+++ GIVEN RECORDS
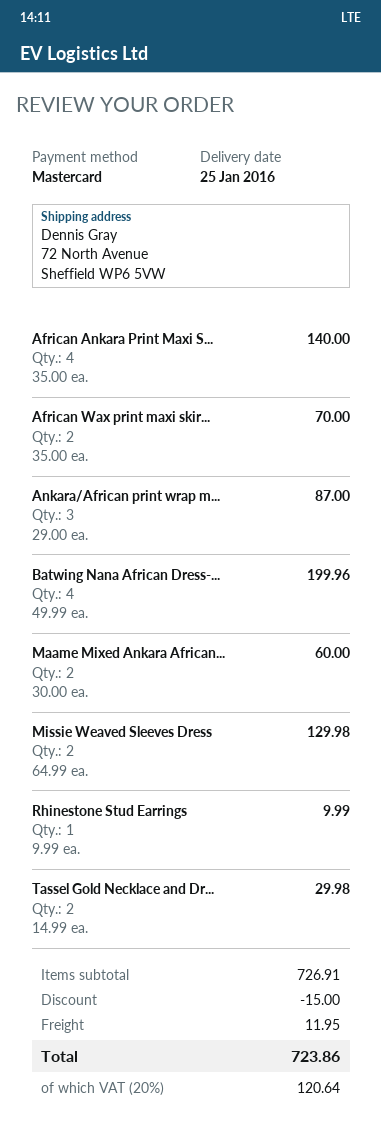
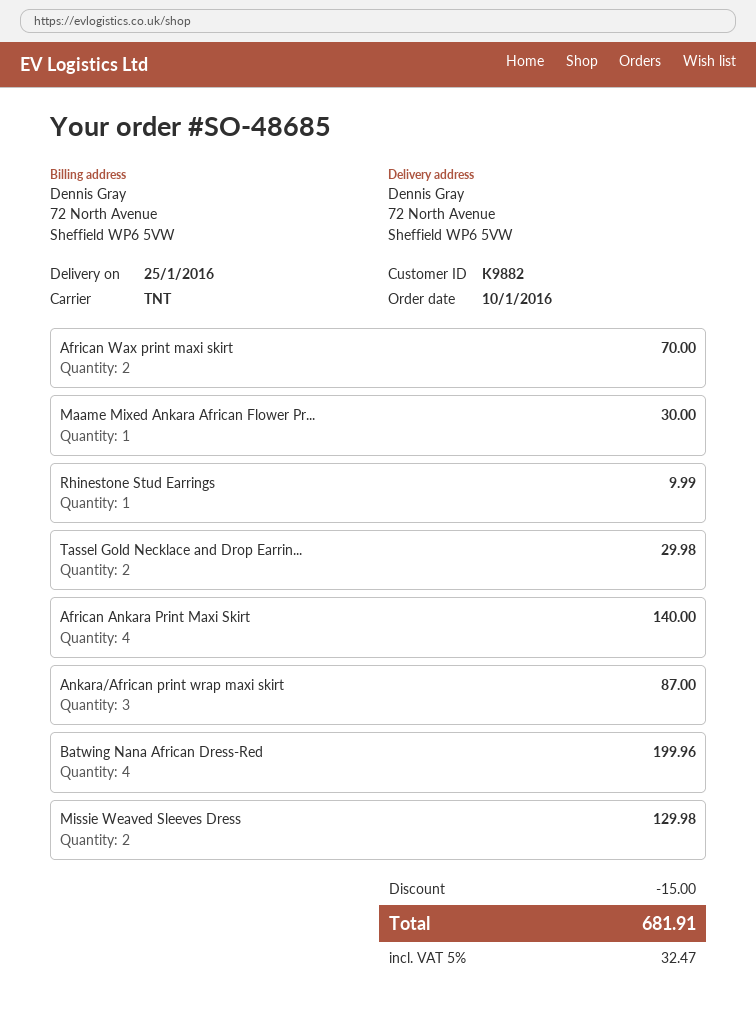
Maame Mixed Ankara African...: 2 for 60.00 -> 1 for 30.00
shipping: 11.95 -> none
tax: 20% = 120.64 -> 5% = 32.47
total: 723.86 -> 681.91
++++++
+++ GIVEN RECORDS
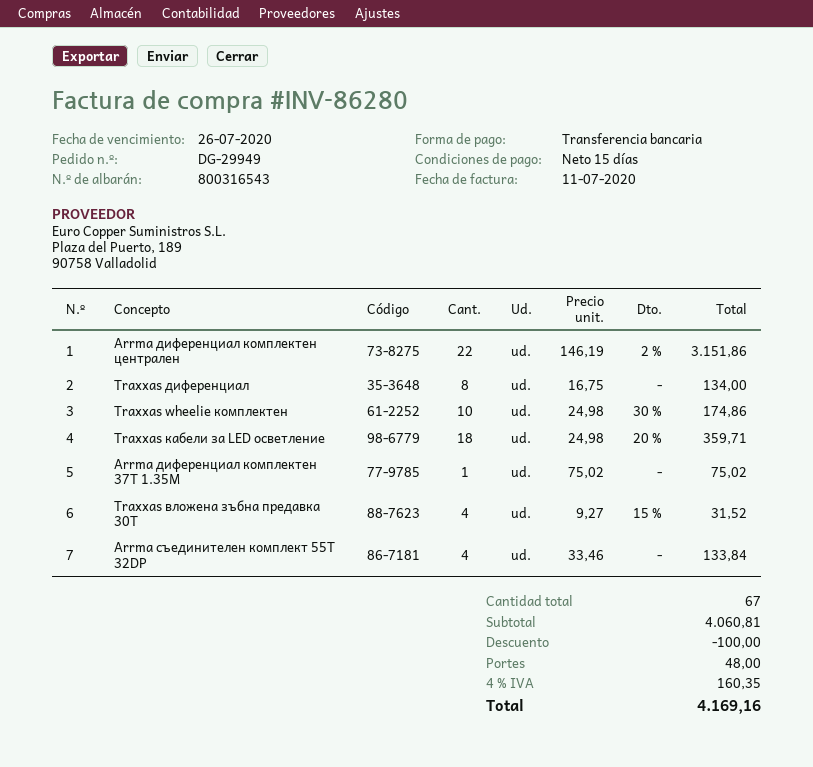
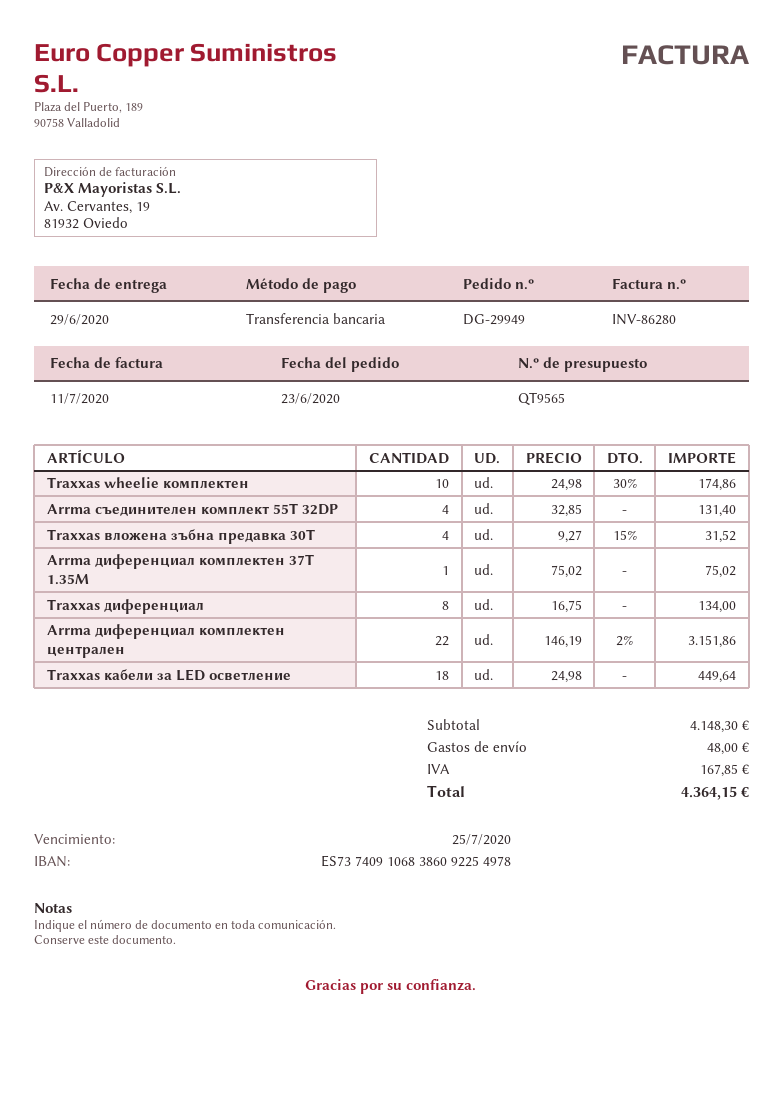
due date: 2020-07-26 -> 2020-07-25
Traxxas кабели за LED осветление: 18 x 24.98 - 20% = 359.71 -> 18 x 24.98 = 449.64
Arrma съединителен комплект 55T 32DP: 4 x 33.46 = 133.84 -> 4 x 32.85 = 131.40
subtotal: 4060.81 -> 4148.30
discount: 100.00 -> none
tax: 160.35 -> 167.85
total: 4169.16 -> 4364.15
++++++
- TASK ITEM
Where the string "none" occurs in the data, return the whole line.

- COMPLETED TASK
shipping: 11.95 -> none
discount: 100.00 -> none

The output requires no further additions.